YOUR GOAL: Your output should be the exact lines from the start of the data through the line containing "font-size: 9.5px;", with no pictures.

Stored entries
* * *

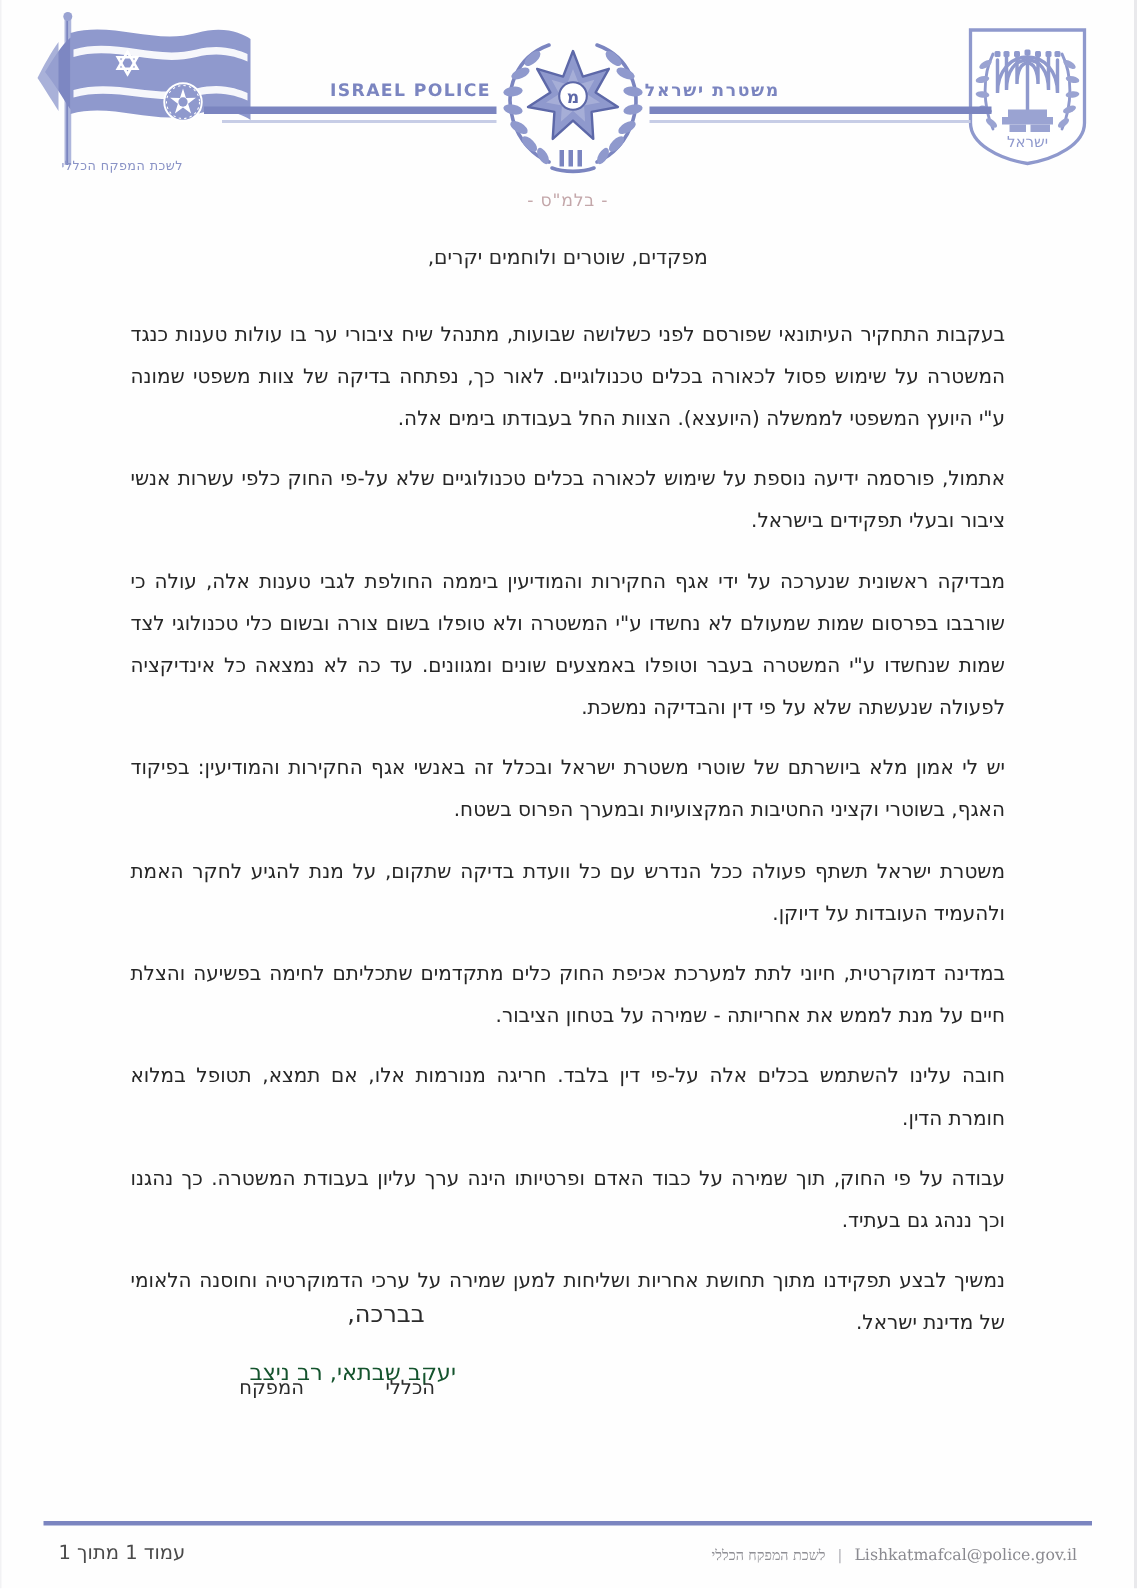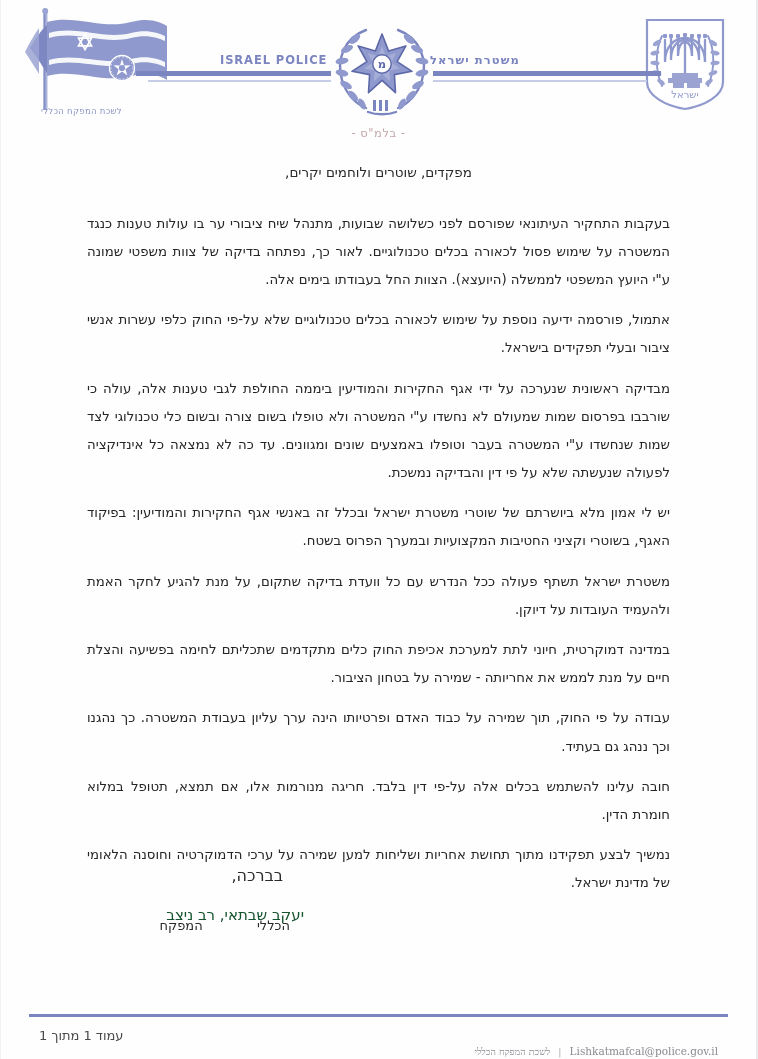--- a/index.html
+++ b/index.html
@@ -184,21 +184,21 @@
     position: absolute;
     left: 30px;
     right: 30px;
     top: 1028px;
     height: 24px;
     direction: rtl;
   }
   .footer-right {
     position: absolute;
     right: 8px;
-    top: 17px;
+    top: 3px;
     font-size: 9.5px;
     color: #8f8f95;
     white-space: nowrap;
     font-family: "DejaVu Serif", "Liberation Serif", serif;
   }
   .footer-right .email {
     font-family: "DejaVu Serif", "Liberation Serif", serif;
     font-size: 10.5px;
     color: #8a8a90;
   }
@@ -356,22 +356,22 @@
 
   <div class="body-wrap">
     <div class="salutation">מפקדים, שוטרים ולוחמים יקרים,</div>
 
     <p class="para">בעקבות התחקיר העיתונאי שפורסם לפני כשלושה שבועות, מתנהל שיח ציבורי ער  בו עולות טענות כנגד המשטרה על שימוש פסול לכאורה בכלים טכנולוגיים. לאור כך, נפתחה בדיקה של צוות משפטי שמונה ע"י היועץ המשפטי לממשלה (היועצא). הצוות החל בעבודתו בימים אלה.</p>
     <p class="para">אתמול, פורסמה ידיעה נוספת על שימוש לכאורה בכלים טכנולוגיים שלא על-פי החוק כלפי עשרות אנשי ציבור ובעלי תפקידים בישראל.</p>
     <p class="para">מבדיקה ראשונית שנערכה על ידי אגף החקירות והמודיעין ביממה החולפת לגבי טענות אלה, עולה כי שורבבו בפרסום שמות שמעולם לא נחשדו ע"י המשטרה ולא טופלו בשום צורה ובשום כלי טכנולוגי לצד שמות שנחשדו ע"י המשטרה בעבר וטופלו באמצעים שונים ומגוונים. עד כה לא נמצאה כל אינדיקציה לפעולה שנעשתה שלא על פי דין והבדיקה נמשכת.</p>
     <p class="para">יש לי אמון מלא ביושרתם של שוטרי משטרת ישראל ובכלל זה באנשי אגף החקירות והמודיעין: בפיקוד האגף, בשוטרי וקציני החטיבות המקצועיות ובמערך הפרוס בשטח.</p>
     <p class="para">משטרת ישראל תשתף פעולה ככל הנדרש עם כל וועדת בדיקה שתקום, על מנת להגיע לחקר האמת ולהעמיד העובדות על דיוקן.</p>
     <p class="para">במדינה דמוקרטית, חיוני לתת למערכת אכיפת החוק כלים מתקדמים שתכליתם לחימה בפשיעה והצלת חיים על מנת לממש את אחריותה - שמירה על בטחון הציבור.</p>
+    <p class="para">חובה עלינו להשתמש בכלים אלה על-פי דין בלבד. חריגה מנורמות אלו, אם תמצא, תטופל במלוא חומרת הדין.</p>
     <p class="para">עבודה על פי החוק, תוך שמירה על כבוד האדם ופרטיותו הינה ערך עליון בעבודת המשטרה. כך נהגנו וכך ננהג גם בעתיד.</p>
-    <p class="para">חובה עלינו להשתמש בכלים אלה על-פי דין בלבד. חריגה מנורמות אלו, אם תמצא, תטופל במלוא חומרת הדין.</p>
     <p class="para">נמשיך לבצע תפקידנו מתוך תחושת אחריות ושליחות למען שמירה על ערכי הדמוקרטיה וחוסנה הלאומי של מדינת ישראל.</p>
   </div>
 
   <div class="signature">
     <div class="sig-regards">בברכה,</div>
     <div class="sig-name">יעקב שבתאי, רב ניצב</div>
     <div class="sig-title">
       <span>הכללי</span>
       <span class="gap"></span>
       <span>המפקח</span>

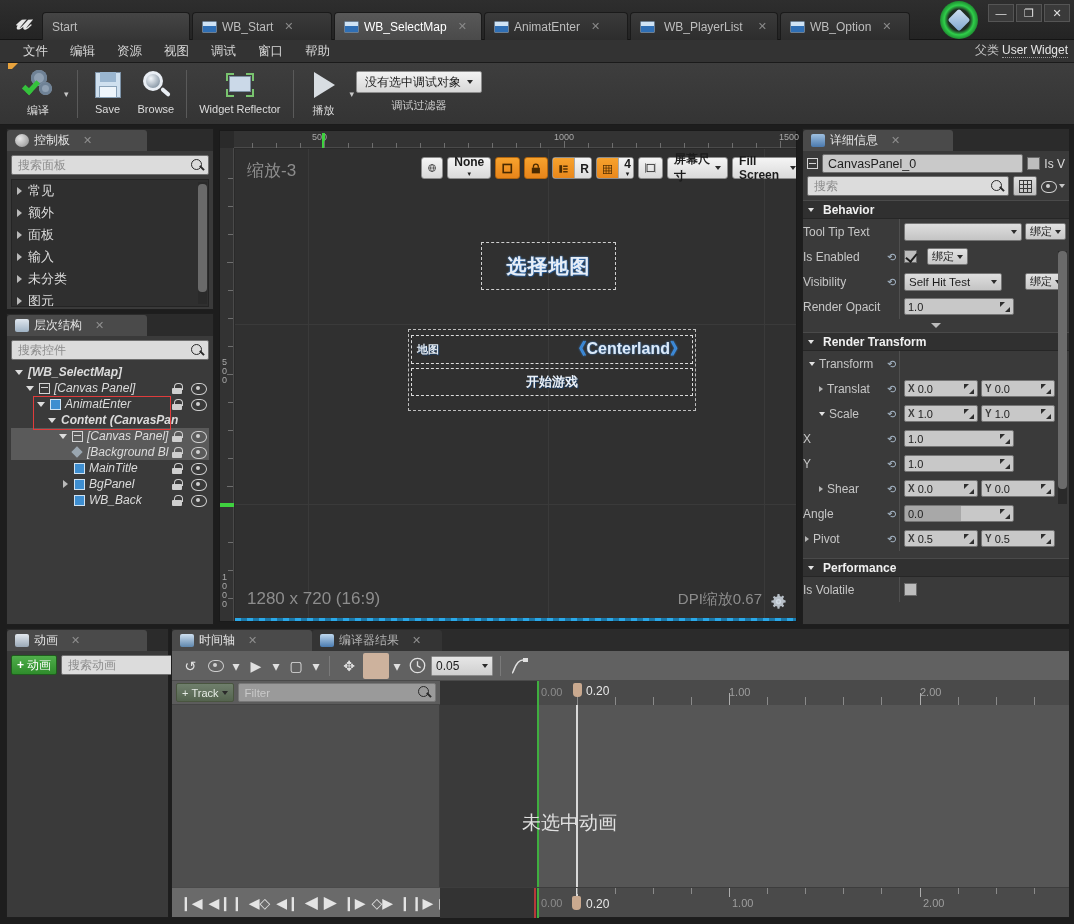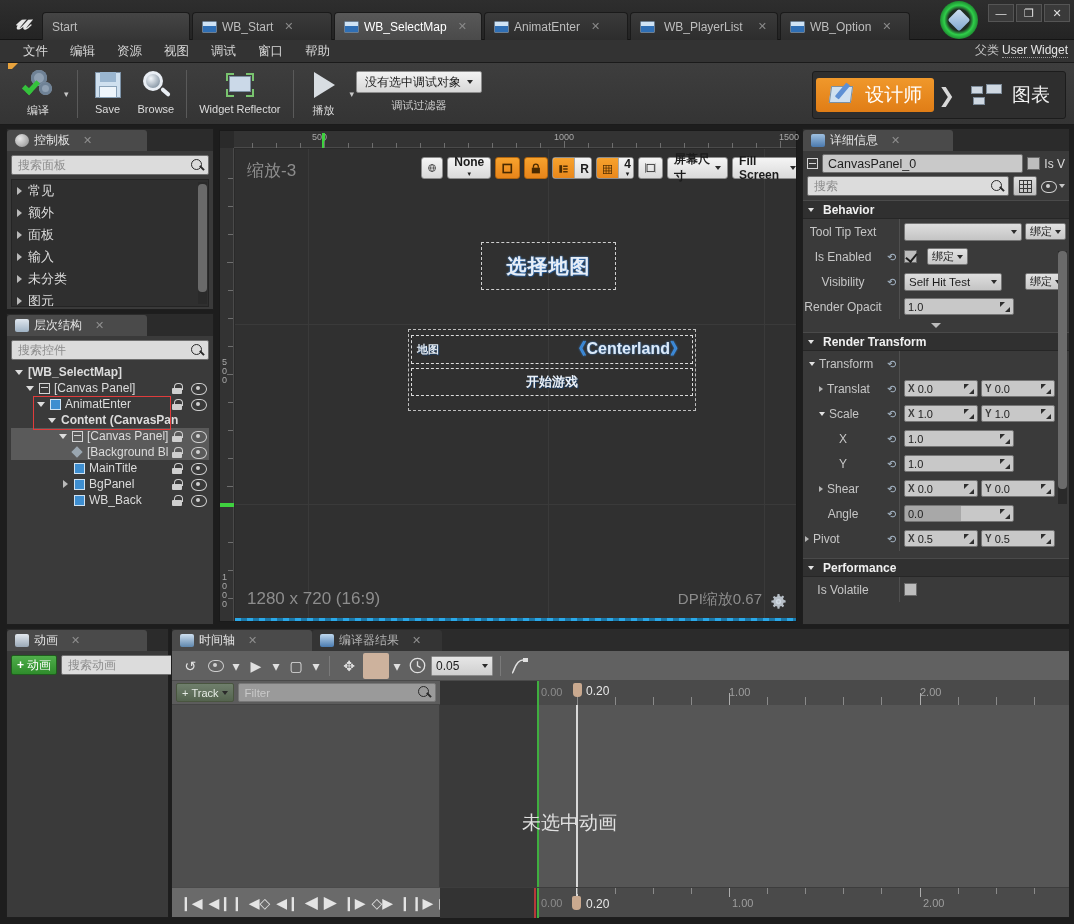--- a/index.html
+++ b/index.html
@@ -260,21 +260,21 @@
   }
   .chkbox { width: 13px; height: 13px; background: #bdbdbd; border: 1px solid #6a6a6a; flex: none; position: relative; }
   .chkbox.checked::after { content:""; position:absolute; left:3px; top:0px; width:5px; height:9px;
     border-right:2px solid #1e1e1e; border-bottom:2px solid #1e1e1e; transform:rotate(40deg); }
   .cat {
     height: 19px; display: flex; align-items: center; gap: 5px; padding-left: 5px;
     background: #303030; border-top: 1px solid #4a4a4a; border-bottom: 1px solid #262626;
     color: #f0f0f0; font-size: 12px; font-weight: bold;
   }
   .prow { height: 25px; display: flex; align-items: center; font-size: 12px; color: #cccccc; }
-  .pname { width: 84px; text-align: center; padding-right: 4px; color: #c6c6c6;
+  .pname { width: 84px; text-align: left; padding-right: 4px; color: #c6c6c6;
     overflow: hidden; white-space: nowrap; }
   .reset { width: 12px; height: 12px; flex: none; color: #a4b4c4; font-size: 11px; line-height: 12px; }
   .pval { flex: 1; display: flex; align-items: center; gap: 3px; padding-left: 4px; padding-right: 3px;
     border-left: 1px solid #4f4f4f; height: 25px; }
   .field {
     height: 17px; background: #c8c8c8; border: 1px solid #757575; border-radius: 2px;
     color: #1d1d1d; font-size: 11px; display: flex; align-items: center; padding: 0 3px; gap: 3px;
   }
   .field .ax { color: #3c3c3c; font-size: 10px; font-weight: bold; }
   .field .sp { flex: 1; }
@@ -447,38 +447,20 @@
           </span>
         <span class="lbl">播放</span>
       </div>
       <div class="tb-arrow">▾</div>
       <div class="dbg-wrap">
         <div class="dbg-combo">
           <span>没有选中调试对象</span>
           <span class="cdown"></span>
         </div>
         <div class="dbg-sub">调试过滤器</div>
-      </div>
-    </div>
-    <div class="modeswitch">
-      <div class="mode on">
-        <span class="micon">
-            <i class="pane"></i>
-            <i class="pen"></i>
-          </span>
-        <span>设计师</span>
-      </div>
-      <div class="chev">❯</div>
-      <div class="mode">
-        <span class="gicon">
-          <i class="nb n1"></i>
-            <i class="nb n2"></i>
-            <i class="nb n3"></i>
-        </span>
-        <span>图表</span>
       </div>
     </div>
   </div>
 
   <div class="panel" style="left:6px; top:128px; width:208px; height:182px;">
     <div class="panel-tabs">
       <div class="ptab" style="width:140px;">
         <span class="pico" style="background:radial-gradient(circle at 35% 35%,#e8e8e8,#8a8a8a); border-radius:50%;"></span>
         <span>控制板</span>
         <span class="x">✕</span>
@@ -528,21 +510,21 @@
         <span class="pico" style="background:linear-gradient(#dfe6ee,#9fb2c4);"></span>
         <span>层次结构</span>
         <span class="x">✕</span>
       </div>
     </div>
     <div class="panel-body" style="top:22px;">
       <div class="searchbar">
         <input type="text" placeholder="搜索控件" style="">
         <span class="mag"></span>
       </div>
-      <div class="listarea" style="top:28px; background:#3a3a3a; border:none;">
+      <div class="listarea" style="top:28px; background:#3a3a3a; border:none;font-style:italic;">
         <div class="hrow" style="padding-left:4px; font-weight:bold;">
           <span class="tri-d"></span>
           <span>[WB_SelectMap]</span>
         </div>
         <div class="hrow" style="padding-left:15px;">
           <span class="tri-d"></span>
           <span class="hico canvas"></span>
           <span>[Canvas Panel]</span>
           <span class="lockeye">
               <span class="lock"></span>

* * *

SOLVED PROBLEM:
--- a/index.html
+++ b/index.html
@@ -184,21 +184,21 @@
     position: absolute;
     left: 30px;
     right: 30px;
     top: 1028px;
     height: 24px;
     direction: rtl;
   }
   .footer-right {
     position: absolute;
     right: 8px;
-    top: 17px;
+    top: 3px;
     font-size: 9.5px;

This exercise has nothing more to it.